Droit

L’entreprise et les salariés

Revue de récentes décisions de la Cour de cassation, en matière de droit du travail.

Ruptures conventionnelles : PSE

Lorsqu'elles ont une cause économique et s'inscrivent dans un processus de réduction des effectifs, dont elles constituent la ou l'une des modalités, les ruptures conventionnelles doivent être prises en compte pour déterminer la procédure d'information et de consultation des représentants du personnel applicable, ainsi que les obligations de l'employeur en matière de plan de sauvegarde de l'emploi (PSE). (Cass. Soc., 19 janvier 2022, n° 20-11.962 F-D).

Licenciements économiques : motif

Une réorganisation de l'entreprise constitue un motif de licenciement économique si elle est effectuée pour sauvegarder la compétitivité de l'entreprise ou du secteur d'activité du groupe dont elle relève, en prévenant des difficultés économiques à venir et leurs conséquences sur l'emploi. (Cass. Soc., 19 janvier 2022, n° 19-24913).
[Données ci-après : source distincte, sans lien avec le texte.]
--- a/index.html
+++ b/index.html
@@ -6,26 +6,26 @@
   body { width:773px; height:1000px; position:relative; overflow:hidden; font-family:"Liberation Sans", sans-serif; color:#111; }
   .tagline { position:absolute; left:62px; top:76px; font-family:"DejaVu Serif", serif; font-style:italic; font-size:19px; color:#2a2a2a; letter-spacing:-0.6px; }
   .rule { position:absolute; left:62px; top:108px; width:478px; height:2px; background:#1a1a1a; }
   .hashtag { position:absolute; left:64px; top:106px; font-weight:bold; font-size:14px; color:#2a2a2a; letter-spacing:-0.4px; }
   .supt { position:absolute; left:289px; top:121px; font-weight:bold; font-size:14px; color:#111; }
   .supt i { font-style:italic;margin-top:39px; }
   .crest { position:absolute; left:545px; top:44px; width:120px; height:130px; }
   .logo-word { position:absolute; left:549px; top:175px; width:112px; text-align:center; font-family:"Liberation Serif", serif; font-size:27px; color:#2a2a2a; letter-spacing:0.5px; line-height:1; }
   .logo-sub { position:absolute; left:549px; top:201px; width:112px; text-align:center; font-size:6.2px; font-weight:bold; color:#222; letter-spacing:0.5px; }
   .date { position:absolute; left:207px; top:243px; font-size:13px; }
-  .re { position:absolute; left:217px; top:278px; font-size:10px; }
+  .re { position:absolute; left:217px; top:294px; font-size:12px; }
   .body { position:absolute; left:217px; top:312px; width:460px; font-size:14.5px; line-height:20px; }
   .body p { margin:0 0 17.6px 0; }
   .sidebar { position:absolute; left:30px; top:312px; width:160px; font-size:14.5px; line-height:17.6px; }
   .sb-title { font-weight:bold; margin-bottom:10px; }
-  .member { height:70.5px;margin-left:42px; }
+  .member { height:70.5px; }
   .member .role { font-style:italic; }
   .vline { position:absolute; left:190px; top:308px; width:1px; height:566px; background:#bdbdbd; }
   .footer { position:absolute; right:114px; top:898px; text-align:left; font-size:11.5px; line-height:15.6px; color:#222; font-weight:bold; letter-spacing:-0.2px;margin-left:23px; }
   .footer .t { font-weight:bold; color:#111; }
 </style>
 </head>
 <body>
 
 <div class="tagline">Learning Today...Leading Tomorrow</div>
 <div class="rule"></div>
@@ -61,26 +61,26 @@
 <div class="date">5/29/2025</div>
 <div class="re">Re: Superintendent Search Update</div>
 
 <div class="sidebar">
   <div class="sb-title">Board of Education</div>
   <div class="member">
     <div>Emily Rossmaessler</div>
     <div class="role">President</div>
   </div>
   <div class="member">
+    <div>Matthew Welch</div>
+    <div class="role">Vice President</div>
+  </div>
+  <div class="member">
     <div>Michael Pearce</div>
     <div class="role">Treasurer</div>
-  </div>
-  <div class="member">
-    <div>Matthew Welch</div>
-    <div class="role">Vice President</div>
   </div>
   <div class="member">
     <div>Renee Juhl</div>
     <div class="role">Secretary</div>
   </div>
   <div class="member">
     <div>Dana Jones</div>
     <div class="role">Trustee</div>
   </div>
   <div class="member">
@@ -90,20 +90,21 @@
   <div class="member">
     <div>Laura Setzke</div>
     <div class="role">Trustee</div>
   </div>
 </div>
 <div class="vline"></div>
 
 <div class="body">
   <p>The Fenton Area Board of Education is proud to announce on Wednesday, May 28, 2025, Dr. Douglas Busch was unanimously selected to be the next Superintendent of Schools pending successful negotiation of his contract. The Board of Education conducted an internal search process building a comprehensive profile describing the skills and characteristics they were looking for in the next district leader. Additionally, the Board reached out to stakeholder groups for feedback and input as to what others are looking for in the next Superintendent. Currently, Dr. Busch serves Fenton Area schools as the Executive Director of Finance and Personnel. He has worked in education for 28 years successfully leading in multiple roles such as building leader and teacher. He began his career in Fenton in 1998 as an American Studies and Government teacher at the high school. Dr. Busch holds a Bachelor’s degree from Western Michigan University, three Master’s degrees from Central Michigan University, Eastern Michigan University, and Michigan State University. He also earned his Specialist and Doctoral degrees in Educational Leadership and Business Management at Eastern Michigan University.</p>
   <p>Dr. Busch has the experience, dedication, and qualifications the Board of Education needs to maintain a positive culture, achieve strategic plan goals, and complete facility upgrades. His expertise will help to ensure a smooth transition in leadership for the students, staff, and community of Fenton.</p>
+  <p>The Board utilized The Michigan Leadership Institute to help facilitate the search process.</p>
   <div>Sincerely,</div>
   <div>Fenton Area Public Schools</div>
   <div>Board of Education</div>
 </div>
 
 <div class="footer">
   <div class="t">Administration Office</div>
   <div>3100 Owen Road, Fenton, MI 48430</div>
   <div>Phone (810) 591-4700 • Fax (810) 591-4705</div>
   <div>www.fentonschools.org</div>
Rémunérations : heures supplémentaires

En cas de litige relatif à l'existence ou au nombre d'heures de travail accomplies, le salarié doit présenter, à l'appui de sa demande, des éléments suffisamment précis quant aux heures non rémunérées qu'il prétend avoir accomplies, afin que l'employeur, qui assure le contrôle des heures de travail effectuées, puisse y répondre utilement, en produisant ses propres données. Le juge forme sa conviction en tenant compte de l'ensemble de ces éléments au regard des exigences des dispositions légales et réglementaires. Après analyse des pièces produites, au cas où il retient l'existence d'heures supplémentaires, celui-ci évalue souverainement, sans être tenu de préciser le détail de son calcul, leur importance et fixe les créances salariales s'y rapportant. (Cass. Soc., 19 janvier 2022, n° 20-11794).

Durée du travail

Le seul constat du dépassement de la durée maximale de travail ouvre droit à réparation pour le salarié. (Cass. Soc., 19 janvier 2022, n° 20-21636). Au cours d’une même semaine, la durée du travail ne peut dépasser 48 heures. Pour la Cour de cassation, une cour d’appel ne saurait débouter le salarié de sa demande en dommages-intérêts pour violation de la durée maximale du travail, après avoir constaté qu’il avait travaillé 50,45 heures durant la semaine du 6 au 11 juillet 2015, en retenant que celui-ci doit démontrer très exactement en quoi ces horaires chargés lui ont porté préjudice, alors que le seul constat du dépassement de la durée maximale de travail ouvre droit à réparation. (Cass. soc., 26 janvier 2022, pourvoi n° 20-21.636).


Clause de non-concurrence

Le salarié ne peut être laissé dans l’incertitude quant à l’étendue de sa liberté de travailler. Il en résulte qu’en matière de rupture conventionnelle, l’employeur, s’il entend renoncer à l’exécution de la clause de non-concurrence, doit le faire au plus tard à la date de rupture fixée par la convention, nonobstant toutes stipulations ou dispositions contraires. (Cass. soc., 26 janvier 2022, pourvoi n° 20-15755). La contrepartie financière de l’obligation de non-concurrence ayant la nature d’une indemnité compensatrice de salaires, elle ouvre droit à congés payés. (Cass. soc., 26 janvier 2022, pourvoi n° 20-15755).


Contrats de mission : modalités

Pour la Cour de cassation, une cour d’appel ne saurait débouter un salarié de sa demande de requalification des contrats de mission dirigée contre l’entreprise de travail temporaire alors qu’il résultait de ses énonciations, à l’occasion de l’examen de la même demande dirigée contre l’entreprise utilisatrice, que quatre contrats de mission pour remplacement ne comportaient pas la qualification du salarié remplacé. (Cass., soc. 26 janvier 2022, pourvoi n° 20-17817).


Démission

La démission est un acte unilatéral par lequel le salarié manifeste de façon claire et non équivoque sa volonté de mettre fin au contrat de travail. (Cass. soc., 26 janvier 2022 , pourvoi n° 20-21724).